- Problem statement -
Every record below is to be retyped exactly, with any pictures left out.

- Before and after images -
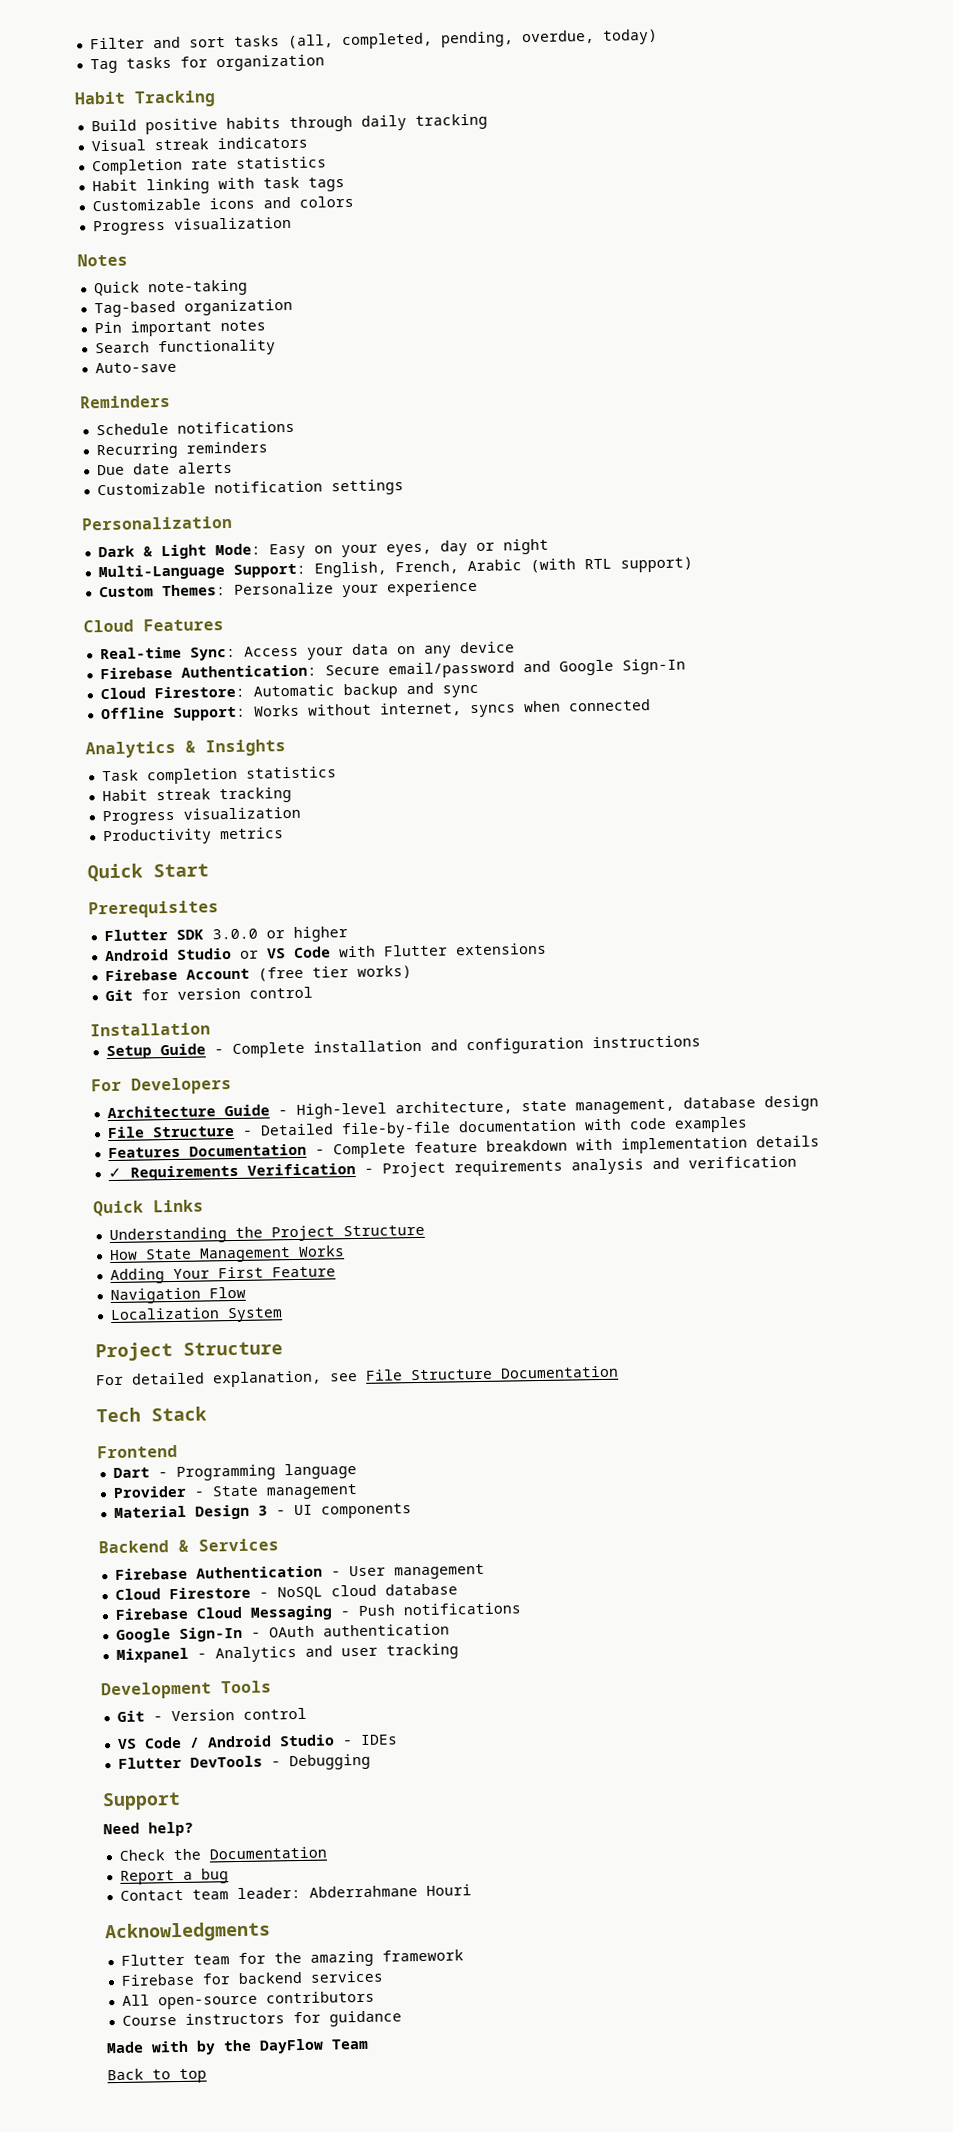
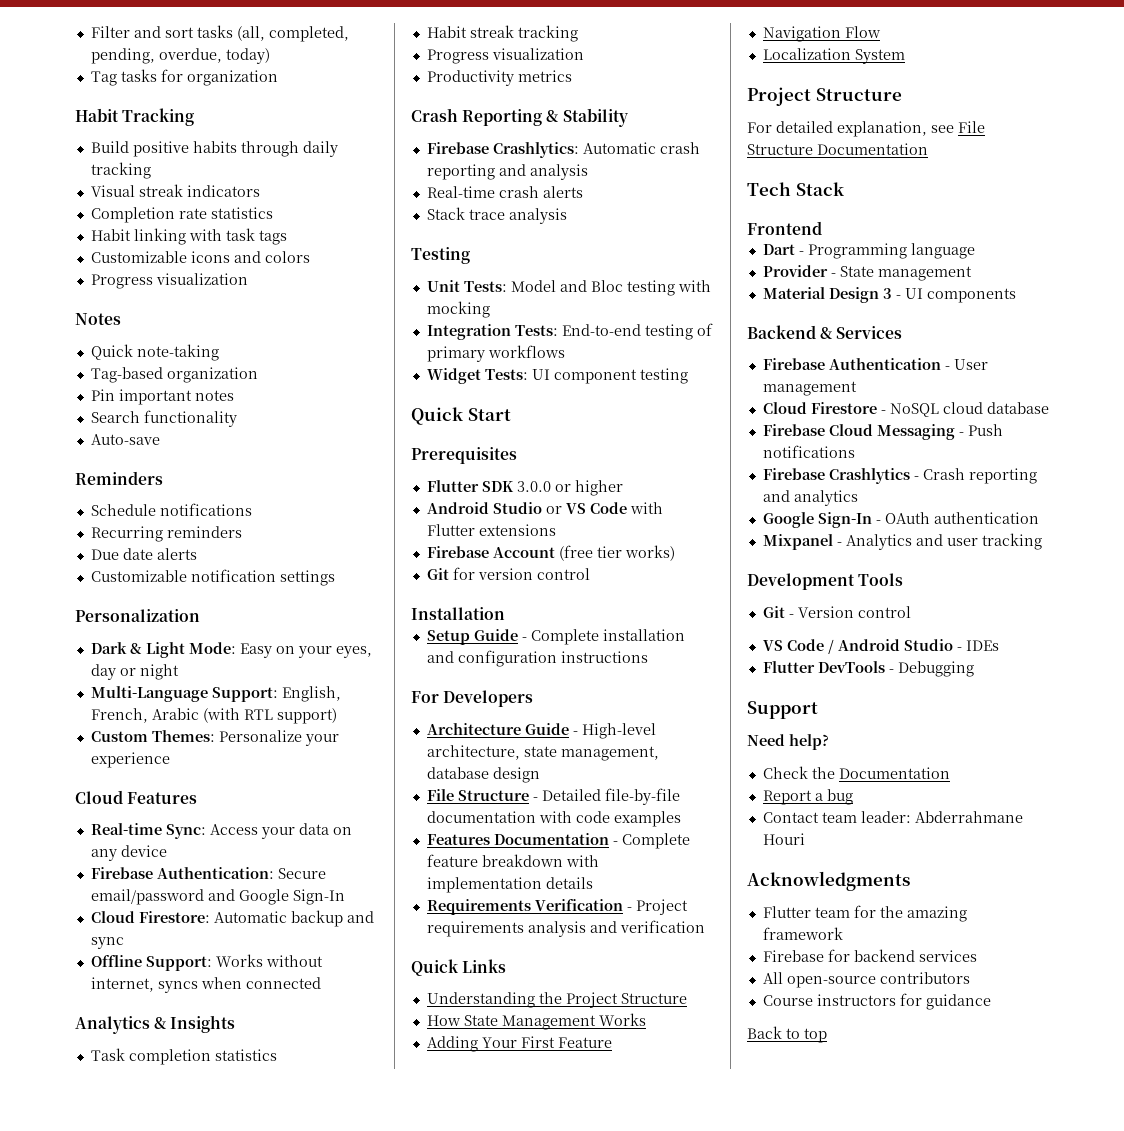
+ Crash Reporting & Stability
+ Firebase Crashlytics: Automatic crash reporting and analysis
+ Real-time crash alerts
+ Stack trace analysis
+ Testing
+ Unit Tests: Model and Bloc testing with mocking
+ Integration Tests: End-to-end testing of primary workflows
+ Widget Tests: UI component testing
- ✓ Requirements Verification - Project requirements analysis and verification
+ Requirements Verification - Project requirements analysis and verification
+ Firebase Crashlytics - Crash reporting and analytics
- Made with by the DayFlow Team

- Response area -
+ Crash Reporting & Stability
+ Firebase Crashlytics: Automatic crash reporting and analysis
+ Real-time crash alerts
+ Stack trace analysis
+ Testing
+ Unit Tests: Model and Bloc testing with mocking
+ Integration Tests: End-to-end testing of primary workflows
+ Widget Tests: UI component testing
- ✓ Requirements Verification - Project requirements analysis and verification
+ Requirements Verification - Project requirements analysis and verification
+ Firebase Crashlytics - Crash reporting and analytics
- Made with by the DayFlow Team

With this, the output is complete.